* YOUR GOAL *
Pictures are to be omitted, and every entry below is to be restated exactly.

*** Opening GIVEN DATA ***

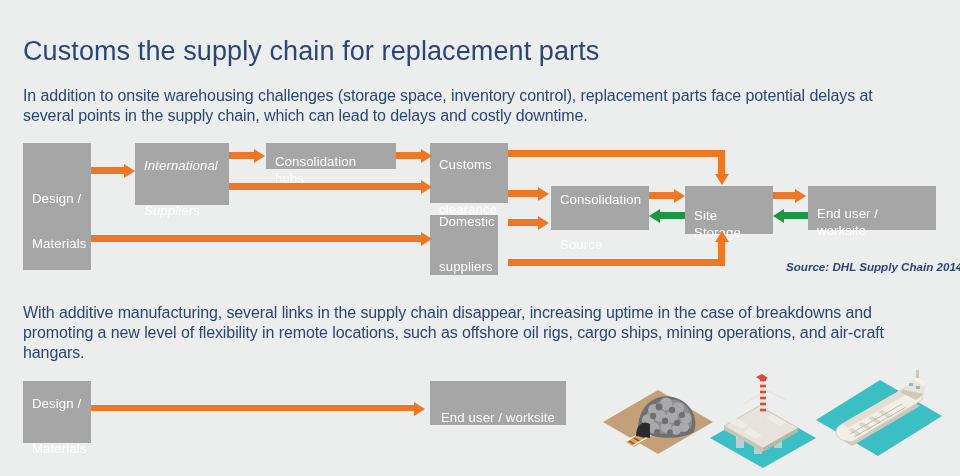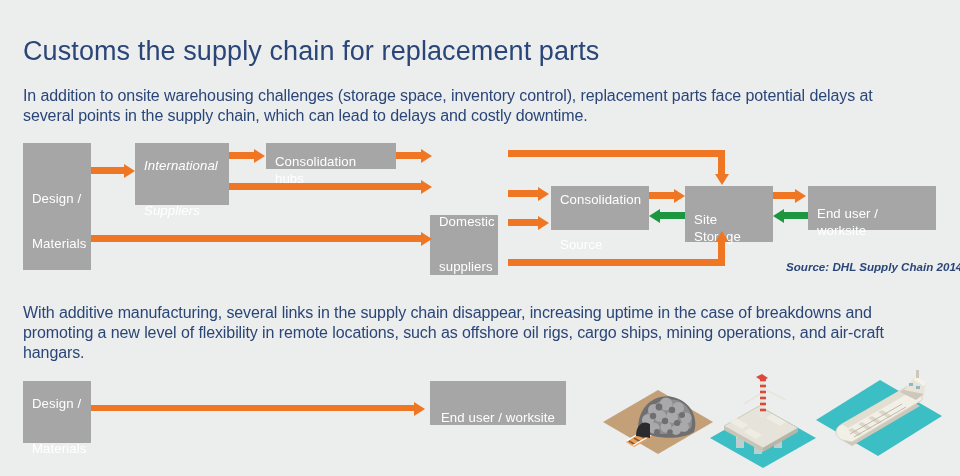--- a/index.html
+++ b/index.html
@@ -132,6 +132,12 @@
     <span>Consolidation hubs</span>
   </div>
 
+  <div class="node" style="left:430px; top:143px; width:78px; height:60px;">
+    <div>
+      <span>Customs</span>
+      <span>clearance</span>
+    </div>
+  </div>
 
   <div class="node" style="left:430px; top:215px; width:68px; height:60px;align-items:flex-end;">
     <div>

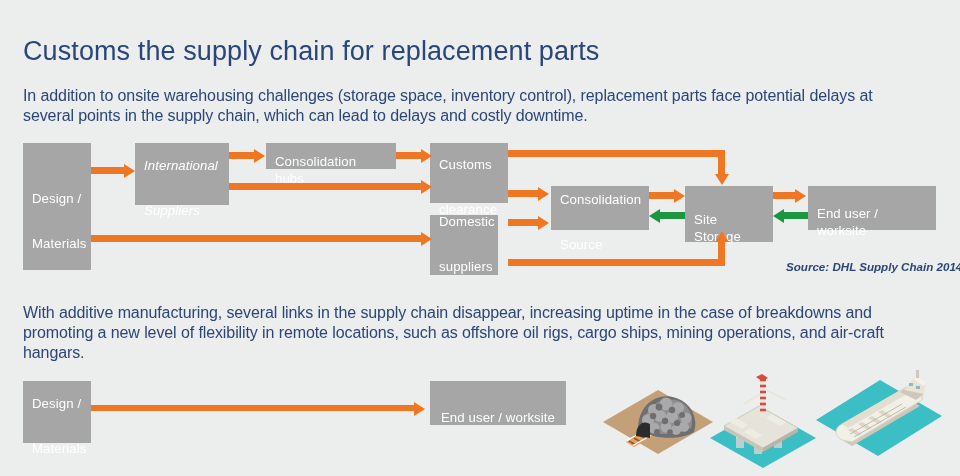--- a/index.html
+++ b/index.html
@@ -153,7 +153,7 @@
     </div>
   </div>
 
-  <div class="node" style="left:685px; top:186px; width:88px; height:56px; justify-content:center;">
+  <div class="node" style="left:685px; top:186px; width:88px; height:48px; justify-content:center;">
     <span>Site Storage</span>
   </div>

*** Closing GIVEN DATA ***

* RESPONSE TO THE TASK *
--- a/index.html
+++ b/index.html
@@ -132,6 +132,12 @@
     <span>Consolidation hubs</span>
   </div>
 
+  <div class="node" style="left:430px; top:143px; width:78px; height:60px;">
+    <div>
+      <span>Customs</span>
+      <span>clearance</span>
+    </div>
+  </div>
 
   <div class="node" style="left:430px; top:215px; width:68px; height:60px;align-items:flex-end;">
     <div>

--- a/index.html
+++ b/index.html
@@ -153,7 +153,7 @@
     </div>
   </div>
 
-  <div class="node" style="left:685px; top:186px; width:88px; height:56px; justify-content:center;">
+  <div class="node" style="left:685px; top:186px; width:88px; height:48px; justify-content:center;">
     <span>Site Storage</span>
   </div>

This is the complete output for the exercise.